The points are distributed in two parts: the code and the presentation.

- Some items e.g. Statistics are represented in both parts and will require to compute them in the code **and** present them during the presentation.
- Please note that the data must come from an API. You need to use at least 3 APIs (weather + two others). You can also of course use data downloaded from the internet, however they cannot replace the API data.
- Additionally, emphasis will be put on the **Storytelling** and whether or not the choice of APIs, data processing, statistics and visualisations are relevant for your business.
- To make grading easier, please provide **clean code** with **relevant comments** to make it straightforward what you are doing.
- Everyone in the group project must present during presentation day. **A penalty of -2 points** will be applied to each person **who does not present a significant part** during the presentation.


| **Code** | **15 points** |
| --- | --- |
| A. Collect data from weather API | 3 points |
| B. Collect data from two other non-meteorological APIs | 4 points |
| C. Data cleaning and processing | 3 points |
| D. Compute relevant statistics | 2 points |
| E. Clean and clear visualisations  | 3 points |


| **Presentation** | **15 points** |
| --- | --- |
| 1. Description of unique business idea | 1 point |
| 2. Presentation of all the APIs used and how it serves your business | 3 points |
| 3. Presentation of the data cleaning and processing | 2 points |
| 4. Presentation of the statistics | 2 points |
| 5. Presentation of the visualisations and how they serve the business| 3 points |
| 6. Storytelling | 4 points |

**Penalty: -2 points to each person who does not present a significant part during the presentation.**


**Penalty for unexcused absence or lateness**: 
- If you are absent or late on presentation day without an official excuse, you will receive 0 for the presentation part of the group project.
- If you are late without an official excuse and can still make it to the presentation of your team, you will still receive 0 for the presentation part of the group project.

## Getting Ready
#### Recommended deadline: October 8th
#### Deadline: October 18th at 12:30 pm CET

1. Form your group and select a group name. Communicate your group name to the teacher along with the First Name and Last Name of all the team members.

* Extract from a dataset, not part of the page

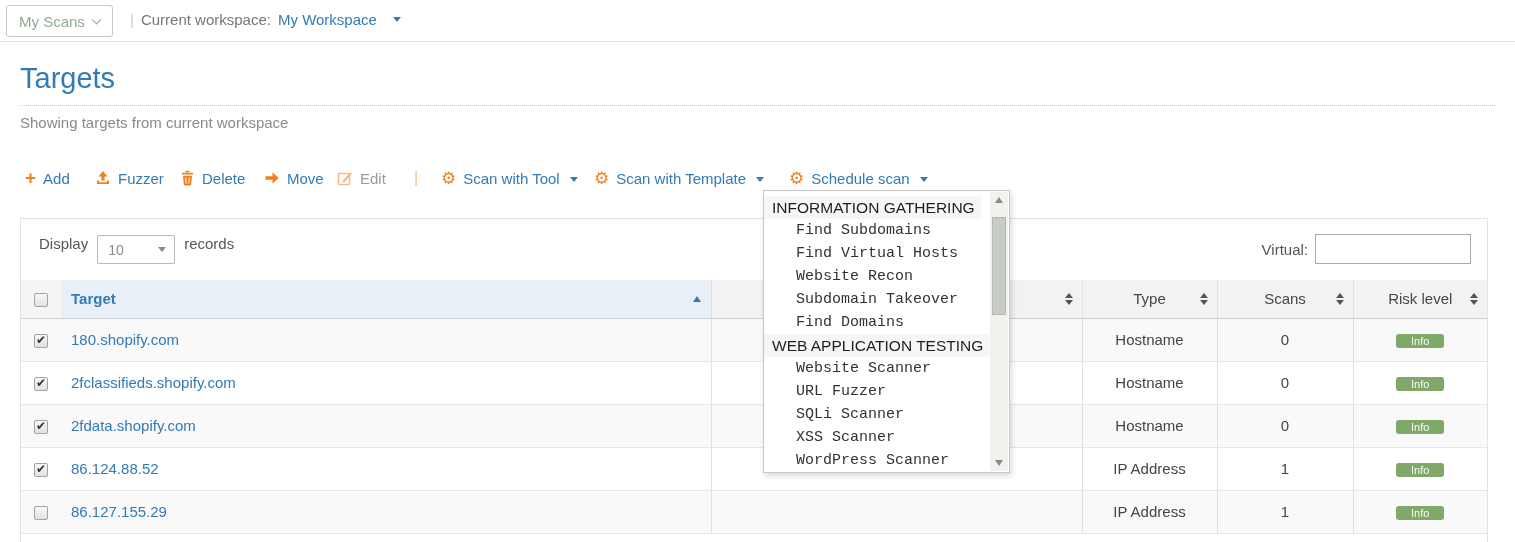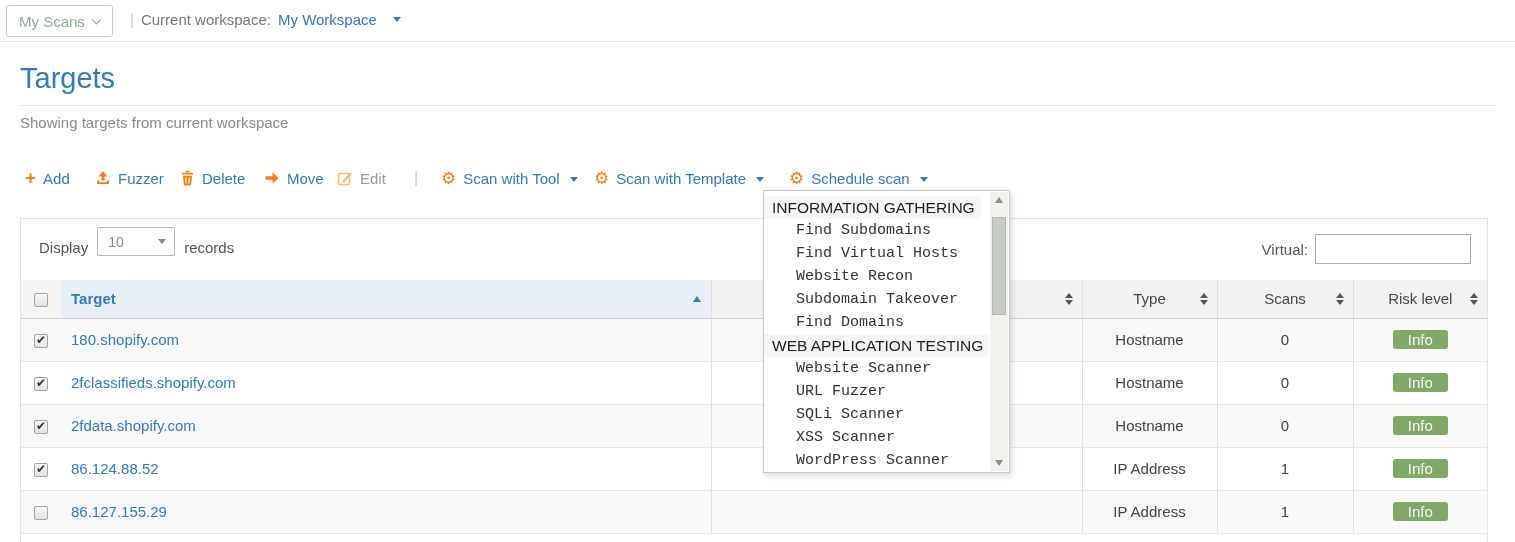"Display" .display-group { align-items: flex-end -> flex-start; top: 8px -> 16px }
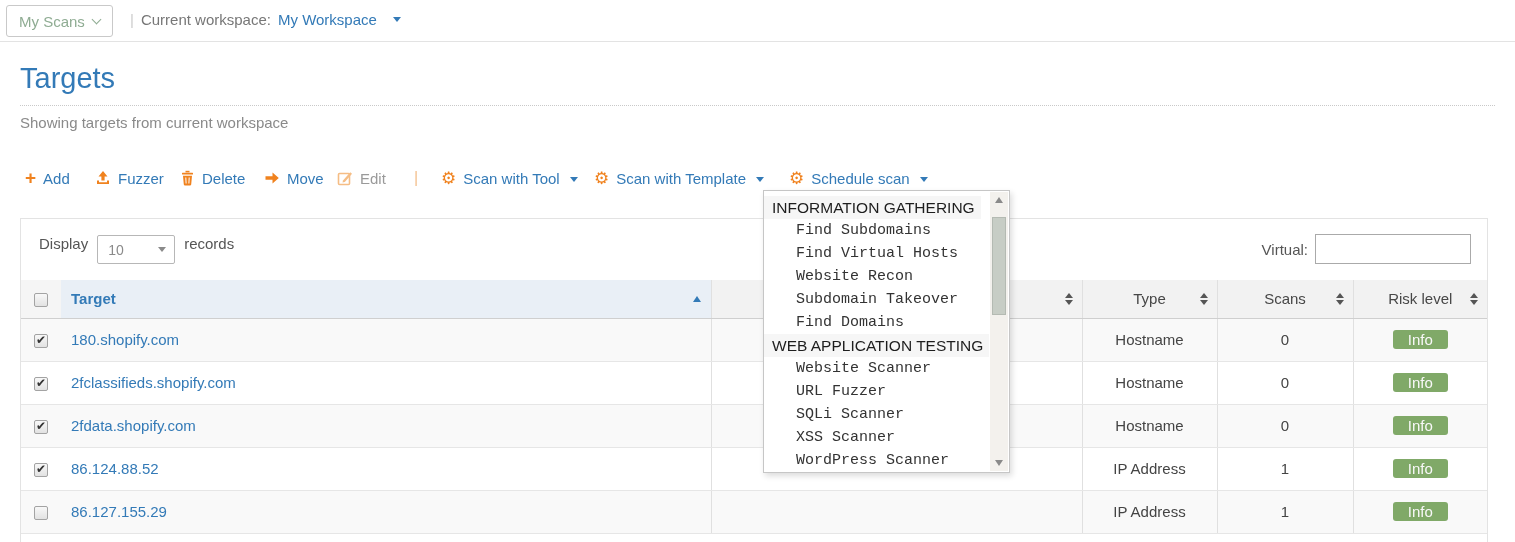"Info" .badge { font-size: 15px -> 11px }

2. Create a branch on the **Students** repository with your group name (exactly the same as the one communicated to the teacher).

3. Discuss with your group and answer the following questions:

   - What kind of business do we run? What do we sell ? The choice of the business must be original and unique to your group.
   - How do we name our business?
   - When do we operate? Is it an all-year-round business or a seasonal one? If so, which seasons? Which months / weeks / days / hours of the day do we operate?
   - Where do we operate? In which countries / cities are we currently active ? Where do we want to develop in the future ? Determine where to set up your business stand based on weather conditions, local attractions, or events. The location should maximize customer traffic and sales.

In [16]:
import requests
import pandas as pd
import numpy as np
from geopy.distance import geodesic
import folium
import random

import os
from dotenv import load_dotenv

In [2]:
# Use double quotes to assign your API key to private_api_key variable as a string
# .env to prevent this
# Load environment variables from .env file
load_dotenv(dotenv_path="./data/.env")

# Access the private API key
private_api_key = os.getenv("METEOSTAT_PRIVATE_KEY")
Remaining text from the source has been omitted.